**Assigned task**
Those lines of the records that contain "Motech" are to be located and copied.

(Beginning of Task inputs)

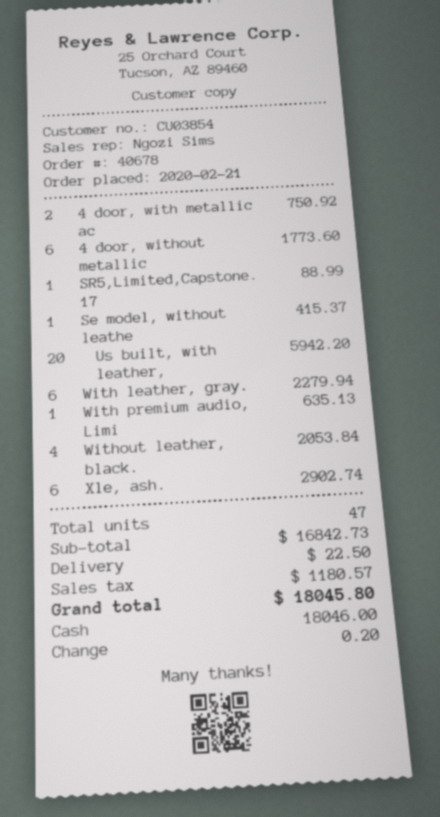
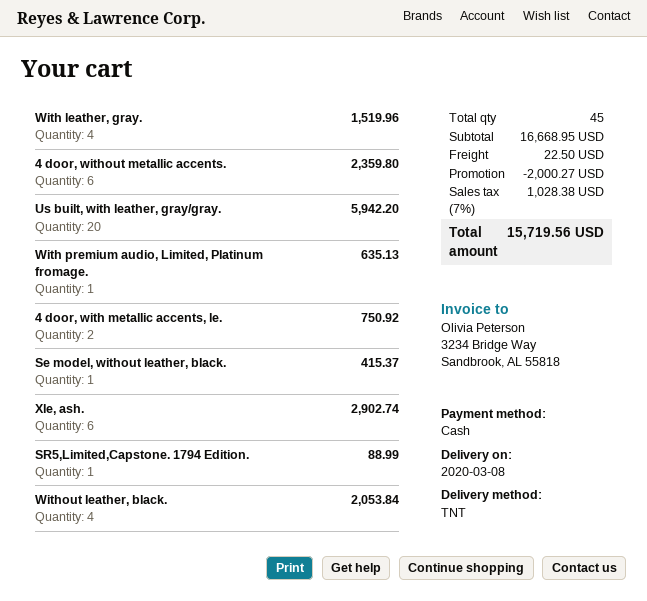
4 door, without metallic: 6 for 1773.60 -> 6 for 2359.80
With leather, gray.: 6 for 2279.94 -> 4 for 1519.96
total quantity: 47 -> 45
subtotal: 16842.73 -> 16668.95
discount: none -> 2000.27
tax: 1180.57 -> 1028.38
total: 18045.80 -> 15719.56

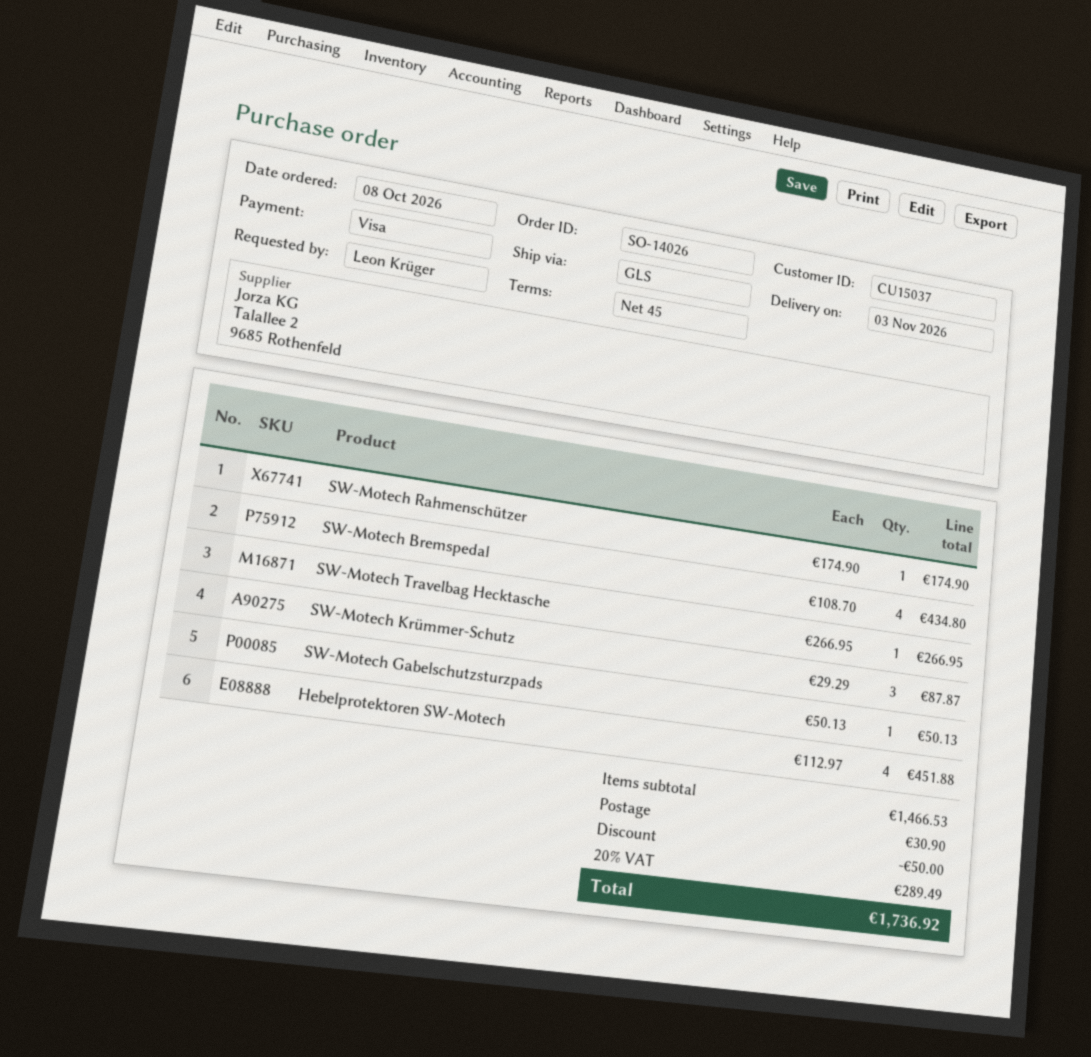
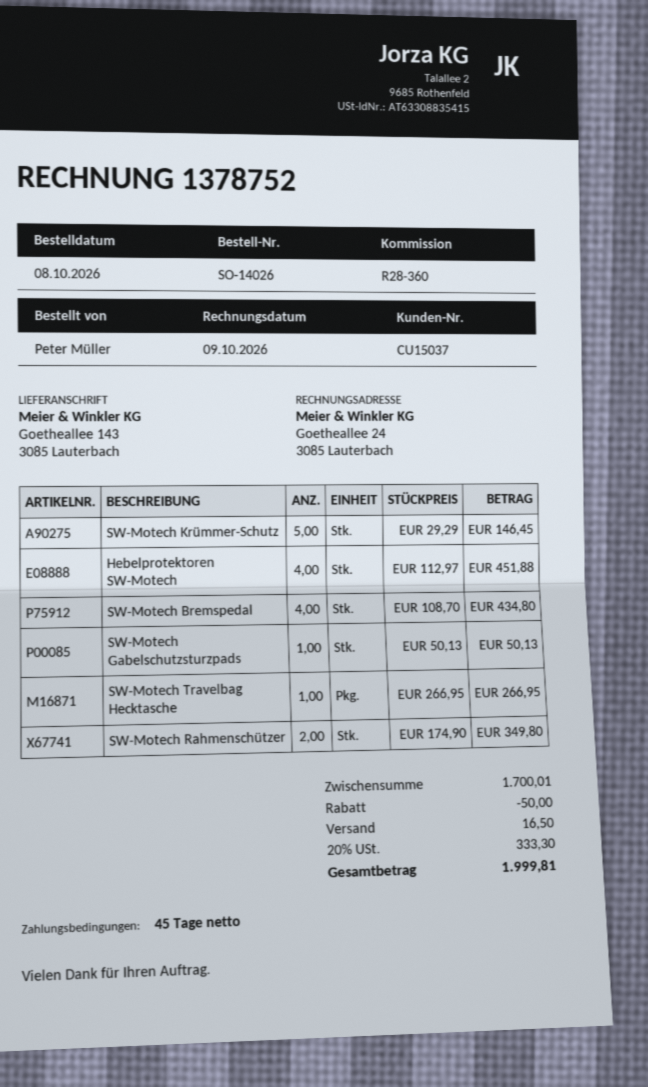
ordered by: Leon Krüger -> Peter Müller
SW-Motech Rahmenschützer: 1 x 174.90 = 174.90 -> 2 x 174.90 = 349.80
SW-Motech Krümmer-Schutz: 3 x 29.29 = 87.87 -> 5 x 29.29 = 146.45
subtotal: 1466.53 -> 1700.01
shipping: 30.90 -> 16.50
tax: 20% = 289.49 -> 20% = 333.30
total: 1736.92 -> 1999.81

(End of Task inputs)

**Solution for this task**
SW-Motech Rahmenschützer: 1 x 174.90 = 174.90 -> 2 x 174.90 = 349.80
SW-Motech Krümmer-Schutz: 3 x 29.29 = 87.87 -> 5 x 29.29 = 146.45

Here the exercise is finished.